By some estimates, the economy would need to grow by 5 percent for a full year to push down the unemployment rate by a full percentage point. But for all of this year, the economy is expected to expand by only 2.8 percent.
The third-quarter's performance marks an improvement from the feeble 1.7 percent growth logged in the April-June quarter. The economy's growth slowed sharply then. Fears about the European debt crisis roiled Wall Street and prompted businesses to limit their spending.
In the third quarter, greater spending by businesses on replenishing their stocks was the main factor behind the slight upward revision to GDP. That spending added 1.61 percentage points to growth, compared with 1.30 percentage points previously estimated.
Consumers boosted their spending at a 2.4 percent pace. That was down from a 2.8 percent growth rate previously estimated. Even so, consumers increased their spending at the fastest pace in four years. The slight downward revision reflected less spending on health care and financial services than previously estimated.
More recent reports from retailers, however, show that shoppers are spending at a greater rate in the final months of the year.
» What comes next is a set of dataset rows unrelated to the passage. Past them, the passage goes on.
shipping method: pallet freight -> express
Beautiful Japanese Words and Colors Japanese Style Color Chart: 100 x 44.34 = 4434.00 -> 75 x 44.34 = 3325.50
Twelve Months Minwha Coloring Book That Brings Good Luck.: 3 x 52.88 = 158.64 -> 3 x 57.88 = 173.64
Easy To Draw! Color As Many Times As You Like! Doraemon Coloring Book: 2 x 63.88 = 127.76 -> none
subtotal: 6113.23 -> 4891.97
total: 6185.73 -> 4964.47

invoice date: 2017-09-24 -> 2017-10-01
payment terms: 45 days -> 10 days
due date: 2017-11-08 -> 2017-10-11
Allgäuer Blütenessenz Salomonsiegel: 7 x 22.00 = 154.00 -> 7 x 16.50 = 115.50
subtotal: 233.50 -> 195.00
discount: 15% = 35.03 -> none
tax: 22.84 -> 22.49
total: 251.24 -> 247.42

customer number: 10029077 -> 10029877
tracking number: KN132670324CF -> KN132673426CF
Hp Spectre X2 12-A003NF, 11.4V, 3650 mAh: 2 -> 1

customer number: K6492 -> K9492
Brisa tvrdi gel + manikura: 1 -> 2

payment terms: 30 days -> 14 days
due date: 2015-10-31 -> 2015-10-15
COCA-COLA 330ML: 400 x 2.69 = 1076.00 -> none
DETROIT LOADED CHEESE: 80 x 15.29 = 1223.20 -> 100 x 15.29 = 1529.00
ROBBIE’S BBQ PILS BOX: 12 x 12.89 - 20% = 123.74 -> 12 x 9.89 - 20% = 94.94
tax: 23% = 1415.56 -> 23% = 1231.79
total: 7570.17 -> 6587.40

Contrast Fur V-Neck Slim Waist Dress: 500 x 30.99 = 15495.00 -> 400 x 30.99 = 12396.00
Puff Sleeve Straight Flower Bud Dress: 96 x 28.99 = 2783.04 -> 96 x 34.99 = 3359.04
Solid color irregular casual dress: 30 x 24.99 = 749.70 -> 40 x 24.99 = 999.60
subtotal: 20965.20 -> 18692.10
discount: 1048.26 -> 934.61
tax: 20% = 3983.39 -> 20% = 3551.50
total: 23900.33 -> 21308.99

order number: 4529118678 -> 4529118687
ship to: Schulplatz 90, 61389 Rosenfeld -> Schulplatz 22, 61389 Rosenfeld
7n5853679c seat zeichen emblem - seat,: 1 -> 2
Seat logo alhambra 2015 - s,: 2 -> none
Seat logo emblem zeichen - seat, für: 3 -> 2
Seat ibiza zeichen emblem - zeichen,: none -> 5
Companies are discounting merchandise to lure shoppers. A price gauge tied to the GDP report showed that prices — excluding food and energy — rose at a 0.5 percent pace in the third quarter, the slowest quarterly pace on records going back to 1959.
Americans have more reasons to be confident. Stock prices are rising, helping Americans regain vast losses in wealth suffered during the recession. Job insecurity remains a problem, but the hiring market is slowly improving. And loans aren't as difficult to obtain for those with solid credit histories.
Even with the improvements, though, consumers are showing some restraint. In the past, lavish spending by consumers propelled the economy to grow at a rapid pace. After the 1981-1982 recession, the economy expanded at a 9.3 percent clip. Consumers increased their spending at an 8.2 percent pace.
Consumers have yet to display that level of confidence in the economy. While hiring is improving, employers still aren't adding enough jobs to lower the unemployment rate. Unemployment rose to 9.8 percent in November and has exceeded 9 percent for a record 19 straight months.
Even with stronger economic growth anticipated for next year, analysts predict it will still take until near the end of this decade to drop unemployment back down to a more normal 5.5 percent to 6 percent level.
The government's estimate of GDP in the July-September quarter was its third and final one. The government makes a total of three estimates for any given quarter. Each new reading is based on more complete information. GDP measures the value of all goods and services — from machinery to manicures — produced within the United States.